Aethelred the Unready by Richard Abels
Author:Richard Abels
Language: eng
Format: epub
ISBN: 9780141979502
Publisher: Penguin Books Ltd
Published: 2018-09-24T16:00:00+00:00
5
Law and (Dis)order
In a macabre sense, the Saint Brice’s Day Massacre is a reminder of the precocity of English royal government in the late tenth century. Æthelred was the only king in Western Christendom in 1002 who could reasonably expect that his decrees would be conveyed throughout his kingdom and perhaps even obeyed. Æthelred was the heir to a West Saxon dynasty that over the course of the tenth century had used diplomacy and conquest to fuse Wessex, Mercia, Northumbria and the Danelaw into the ‘kingdom of the English’. This was a gradual process, and it would be misleading to see Æthelred’s England as a unified state. England during his reign was still a composite kingdom of four ‘nations’, each with its own sense of identity, customs and laws. The acceptance by all four regions of Æthelred as king was the cement that united the kingdom. What enabled him to be king in more than name was a system of government that his predecessors had created to consolidate their conquests, and royal control of the Church. The reign of Æthelred’s father, King Edgar, marked a watershed in the development of both. By the late tenth century, royal government in England had developed to the point that the king and his agents could intrude themselves into the lives of ordinary people probably to a greater degree than anywhere else in Western Christendom.1 None the less, the power of a king was dependent upon the willing co-operation of the secular and ecclesiastical elites, all of whom, in one manner or another, served as agents of the crown. This dependency was particularly true of the king’s rule in Northumbria and the Danelaw, regions that he rarely visited and where his presence was largely restricted to his stylized portrait and name on coins.

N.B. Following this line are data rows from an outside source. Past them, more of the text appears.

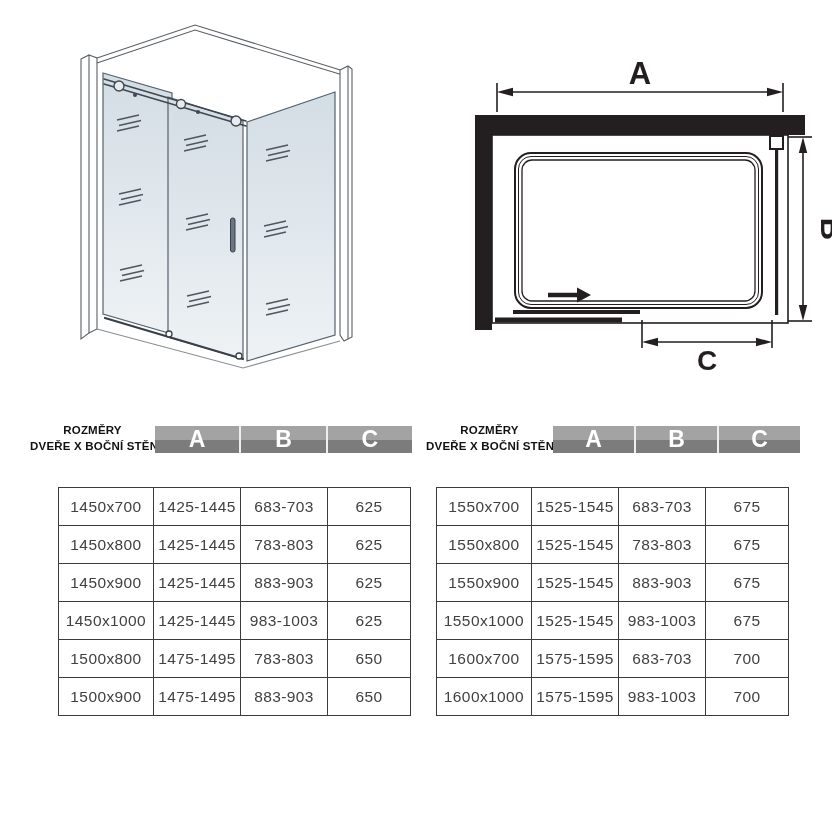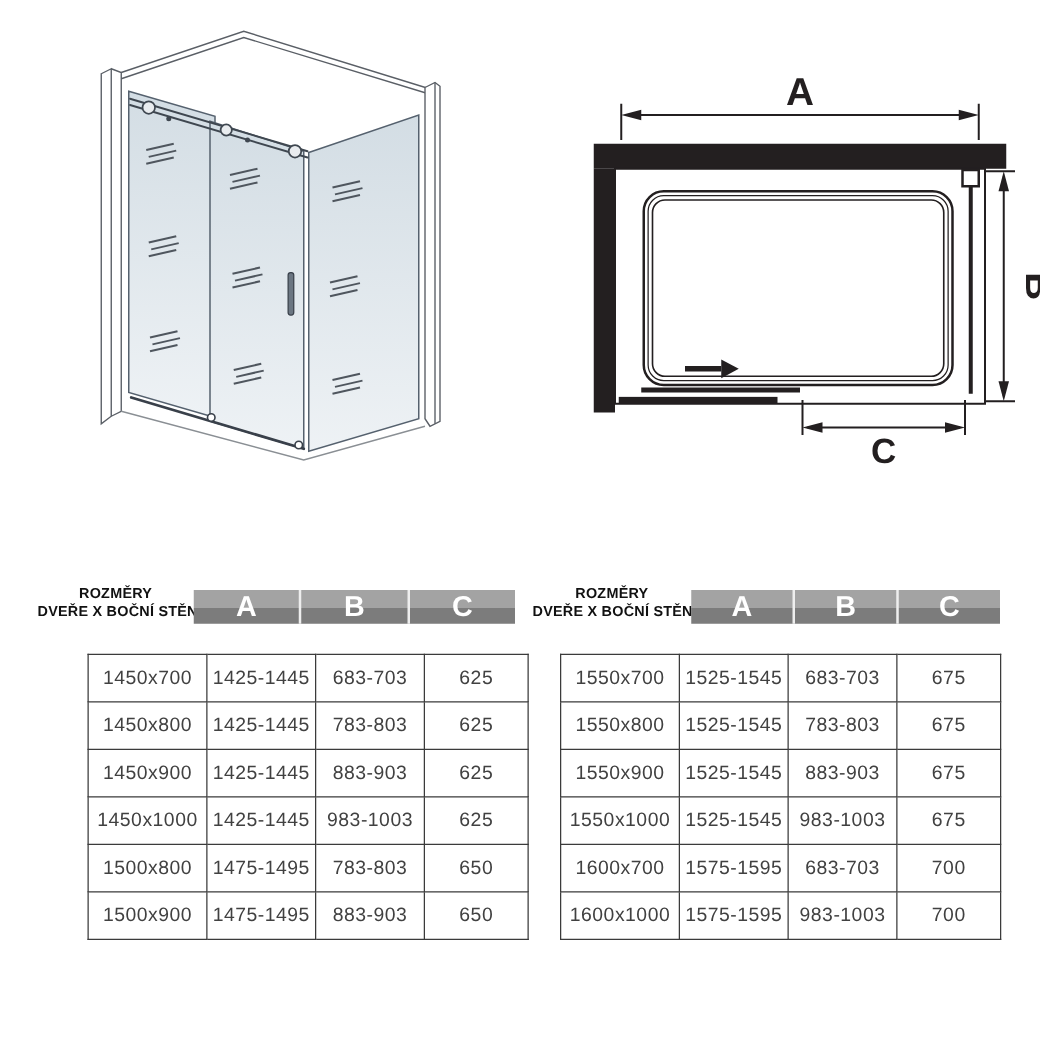"ROZMĚRY" .spec-head { align-items: flex-end -> center; margin-top: 36px -> none }
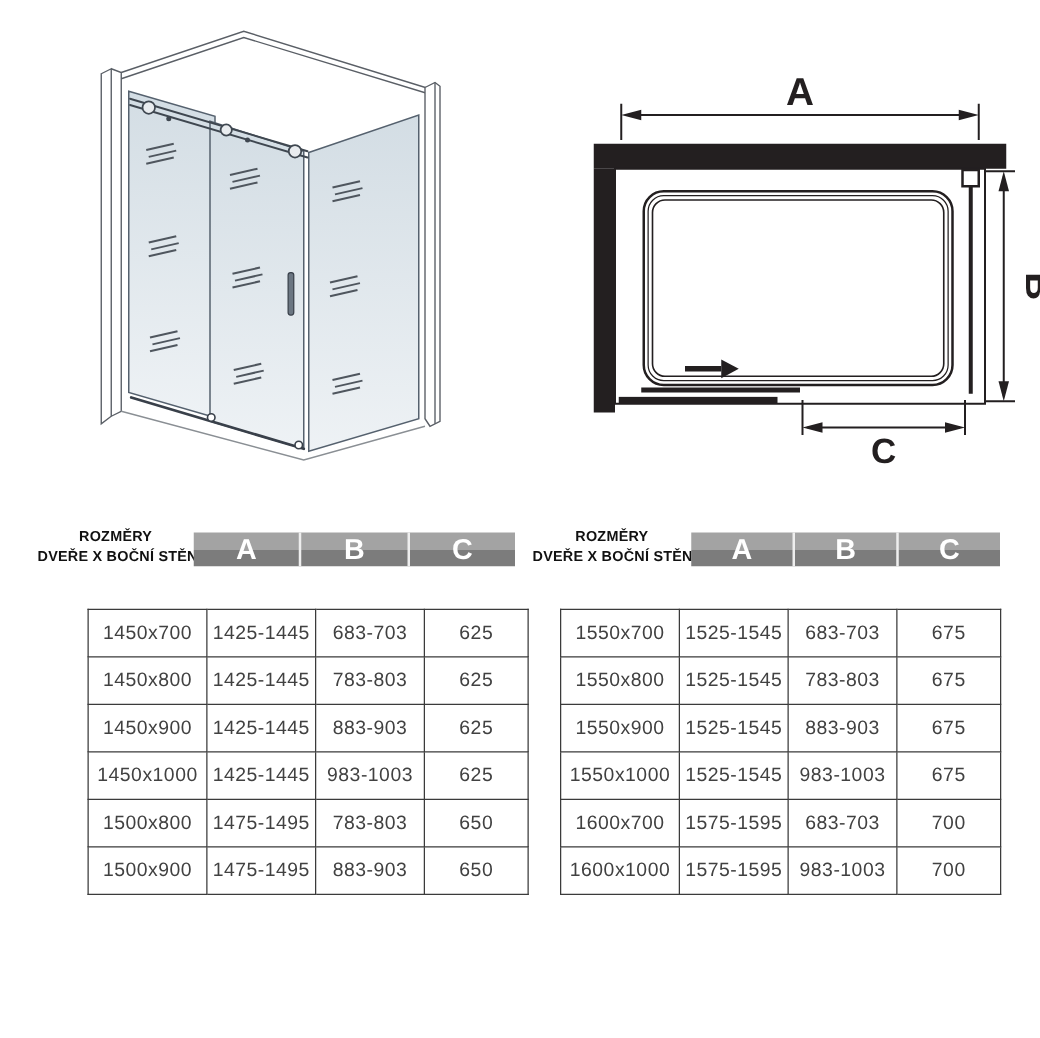"1450x700" .spec.left table.spec-body { margin-left: 40px -> 28px }
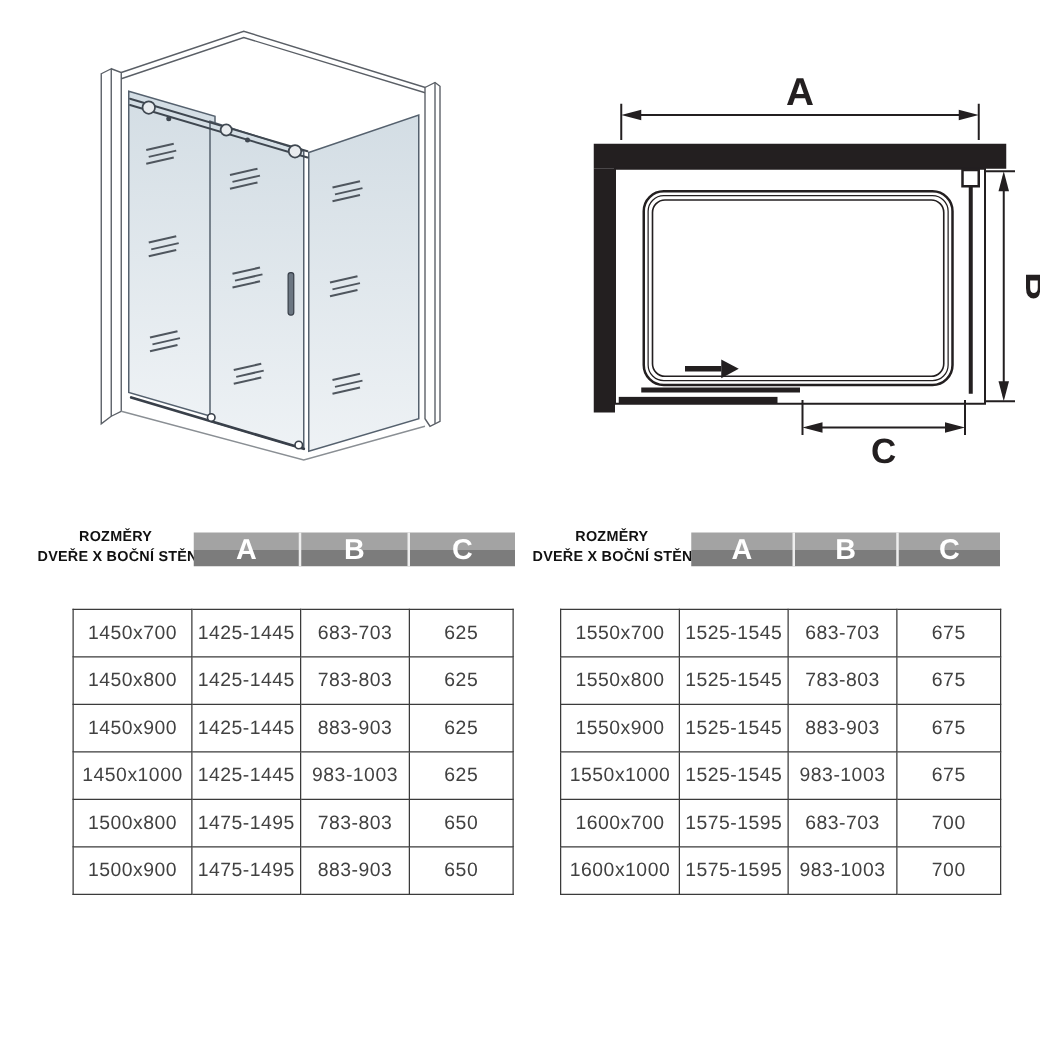"1550x700" .spec.right table.spec-body { margin-left: 22px -> 10px }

Coinage provides the best evidence of the effectiveness of Æthelred’s government.2 Since King Edgar’s reign, English coinage had been royal and standardized and Æthelred jealously guarded his monopoly on this. No one but he was permitted to have a moneyer. The activities of moneyers and the quality of the currency were tightly regulated. A moneyer who struck false coins risked the loss of a hand, which was to be nailed above his mint as a warning to others.3 The penalty for using forged dies or striking coins outside a designated mint town was death or, if the king was merciful, the payment of one’s wergild – that is, the monetary value of the malefactor’s life as set by law. The same was true for merchants who knowingly used coins deficient in weight or quality and port-reeves who abetted them.4 Whether such draconian penalties were actually imposed is questionable, but the threat seems to have been effective in light of how few forged coins have been found.5
The highly monetarized nature of England’s vigorous commercial economy in the late tenth and early eleventh centuries required millions of pennies.6 These were produced through a network of about ninety mint places, most of which were located in southern England.